New Moms and Teenage Boys: More in Common Than Previously Thought

by JJ Keith

“Brah, you used to be fun.” That’s what Timmy, my husband’s 16-year-old cousin, liked to remind me during our ridiculously frequent text message exchanges.

He was right. I did used to be fun. But then I became a mom. During my daughter’s first year, most of which I was a stay-at-home mom, nothing was too small for me to obsess over. How often do I need to take her outside to encourage a healthy relationship with nature? How was I going to break it to her that she inherited my ginormous calves? Why can’t I stop posting her pictures on Facebook? I’d fantasize about strapping my baby to my chest and wandering out into the wild. Free from the confines of “soft hands” and Hooter Hiders, I’d be able to nurture her wildly and intensely, like a mama wolf. My maternal instinct was too mighty to be hampered by a search for the world’s most perfect sippy cup. And yet, it was.

For the first year of my daughter’s life, everything I experienced was big: big love, big frustration, big anxiety, big mood swings, big me. Not since I was a teenager had I been so transfixed by my own now-shriveled navel and it seemed like the only person who could empathize with my faintly adolescent strife was Timmy, despite the age difference and familial oddness. Being a new parent is a sort of second adolescence, sharing an eruption of hormones, changing social dynamics and a whole new role in the world. In the same way that Timmy woke up one day six-foot-five and obsessed with girls, I woke up one day peeing when I sneezed and obsessed with my baby. We converged at the intersection of novelty and tedium.

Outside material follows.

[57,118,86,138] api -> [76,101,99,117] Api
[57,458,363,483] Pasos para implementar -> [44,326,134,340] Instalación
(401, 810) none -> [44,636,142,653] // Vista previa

Timmy and I met when he was 9 and I was 22. We played Monopoly and he cheated, but no one called him on it until I kicked his shins under the table. He unblinkingly responded, “You realize you just kicked a child?” We’ve been “brahs” ever since. He is the little brother I never knew I needed, someone who shares my dark sense of humor and knack for irritating people. And perhaps, given that I’m a grown woman who enjoys Mario Kart a bit too much, I have a minor case of arrested development, one that I wore better as a 20-something college instructor than I did as an adult responsible for the life of an actual child.

Before I became a mom, I occasionally emailed Timmy or sent him letters at camp, but once I fell into my second adolescence (or third, depending on how we’re counting) I made hobbies of “that’s what she said” jokes, parsing out the intricacies of prep school social order, and learning things about These Kids Today that I’m going to have to forget before my daughter hits puberty. Day after day, I’d be parked in some carpeted living room watching my daughter drool on another kid’s toys, trying to hold up my end of a conversation about tedious stuff like the ideal blender speed for pureeing baby food and then, mercifully, I’d get a text from Timmy. “Sup brah.”

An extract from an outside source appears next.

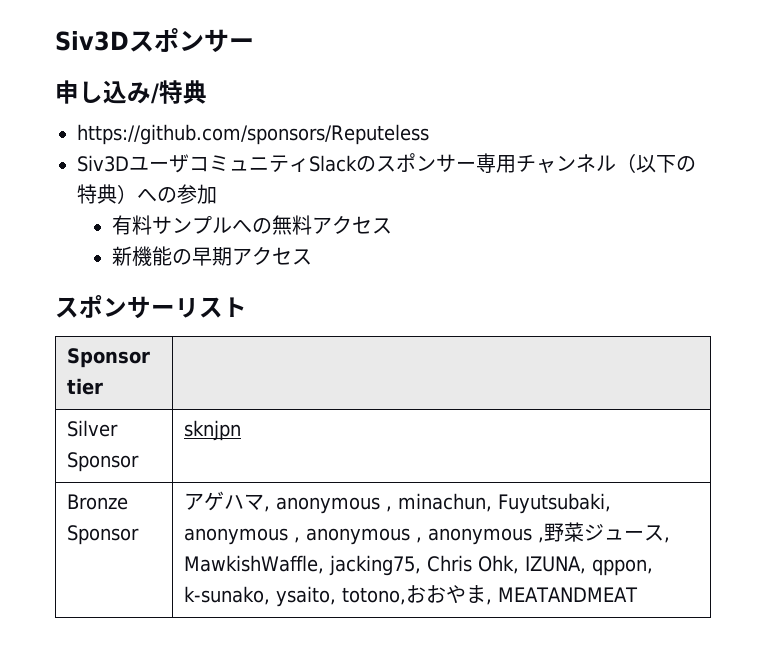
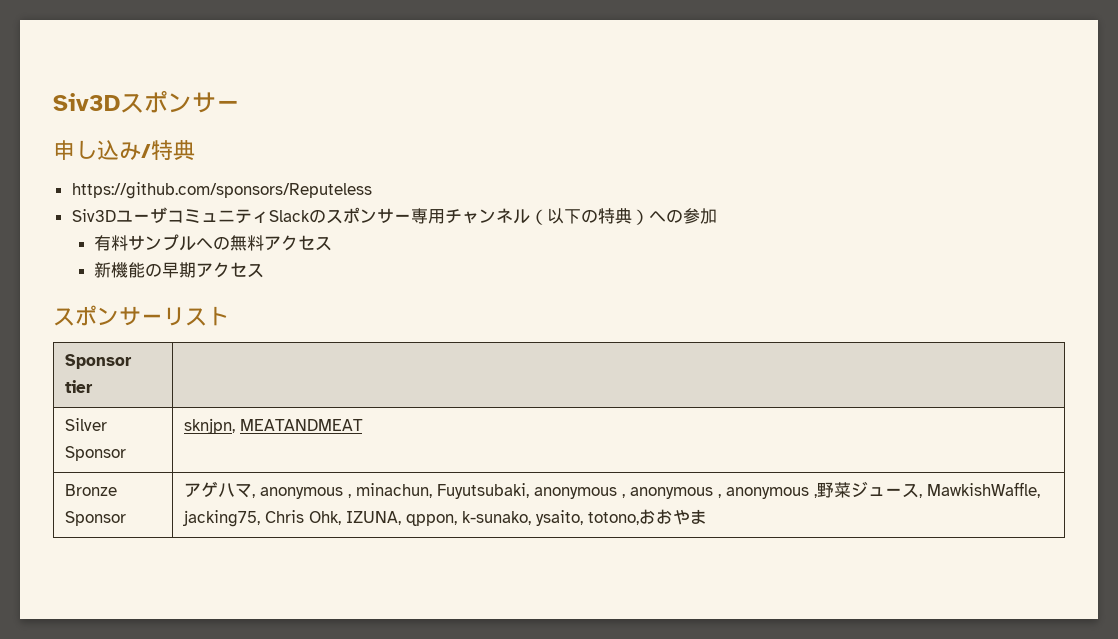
[184,420,242,441] sknjpn -> [184,418,364,434] sknjpn, MEATANDMEAT
[486,587,639,605] , MEATANDMEAT -> (708, 516) none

Ignoring the other mothers’ scorn for texting during circle time, I replied, “nm” — not much — “just learning about gluten-free substitutes for bread crumbs.”

“Dude, ur such a mom now.”

That could have been the end of the conversation, but it turns out that my new mothers‘ group in West Hollywood wasn’t all that different from his East Coast prep school. For every bit that he was preoccupied with getting into college, I was fixated on finding a preschool. Timmy and I were both non-wealthy outsiders trying to butt our way into cliques of rich people and expected to forge meaningful bonds based on the flimsiest of commonalities (grade-level and same-aged infants, respectively).

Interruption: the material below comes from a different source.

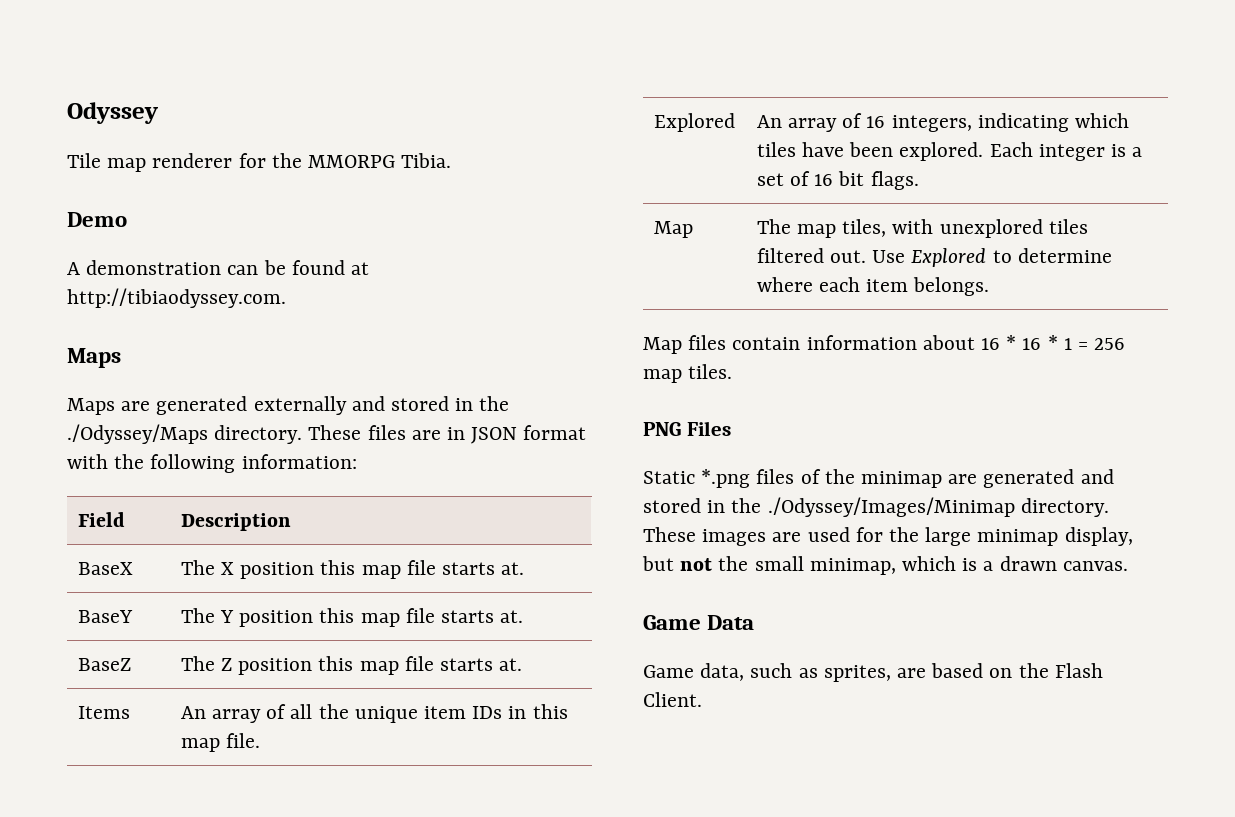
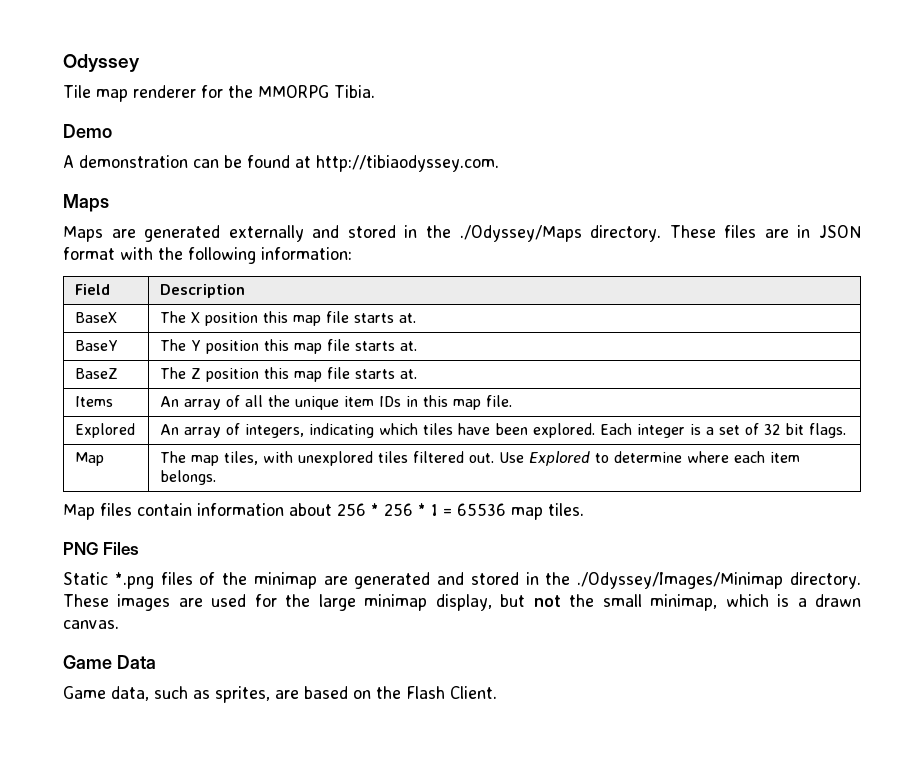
[866,116,886,128] 16 -> (241, 429) none
[814,174,834,186] 16 -> [764,424,781,435] 32
[981,335,1042,350] 16 * 16 -> [337,503,413,516] 256 * 256
[1094,338,1126,350] 256 -> [457,503,506,516] 65536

Timmy, who had yet to get a driver’s license, steady girlfriend, or GPA appropriate for a college application, understood my restlessness. Sick of the minutiae of prep school, he longed for the world he hadn’t yet explored with the same ferocity that I wished to rewind to a more innocent time, back when I saw grapes as a precursor to wine and not just a potential choking hazard. But none of that was as important as the fact that Timmy liked to discuss things that had nothing to do with babies, and I liked to be reminded that those things existed, even as I obsessively mommy blogged my way through new motherhood.

Eventually it all got a little out of hand. Seeing me at the dinner table pecking away my phone one evening, my slightly annoyed husband asked, “So what’s up with Timmy?”

“En em. Grinding in WoW, pwned some teacher in front of the class, eating Hot Pockets of the supreme pizza variety.”

“Honey, you know he’s my cousin, right?”

Not looking up from my phone I’d answer, “Mine now.”

“And that this is weird?”

“Cool story, bro.”

Strange as my relationship with Timmy was, it was mutually comforting. He reminded me that though I’d morphed into an exhausted, vomit-stained worrywart, I still had a sense of humor. And in return I listened to his unintentional Holden Caulfield impression and told him to say no to drugs. But at some point I had to stop coming up with elaborate ways to torture Timmy using his Formspring.me account and reenter the adult world. One day after venting to him about the way breastfeeding seemed to be overtaking my personhood, he responded, “Bewbz.”

“That’s helpful. Thanks, kiddo.”

He rebutted, “What do you expect a 16-year-old to tell you about breastfeeding?” A salient point. To borrow Timmy’s term, it was time for me to sack up and make some age-appropriate friends. Three years later, he’s still my “brah,” but he doesn’t update me every time he eats a Hot Pocket.

Besides, we don’t have as much time now that he has a driver’s license and I have a second child, a son, who we did not name after Timmy despite numerous texts requesting otherwise. I considered it though. After all, we grew up together.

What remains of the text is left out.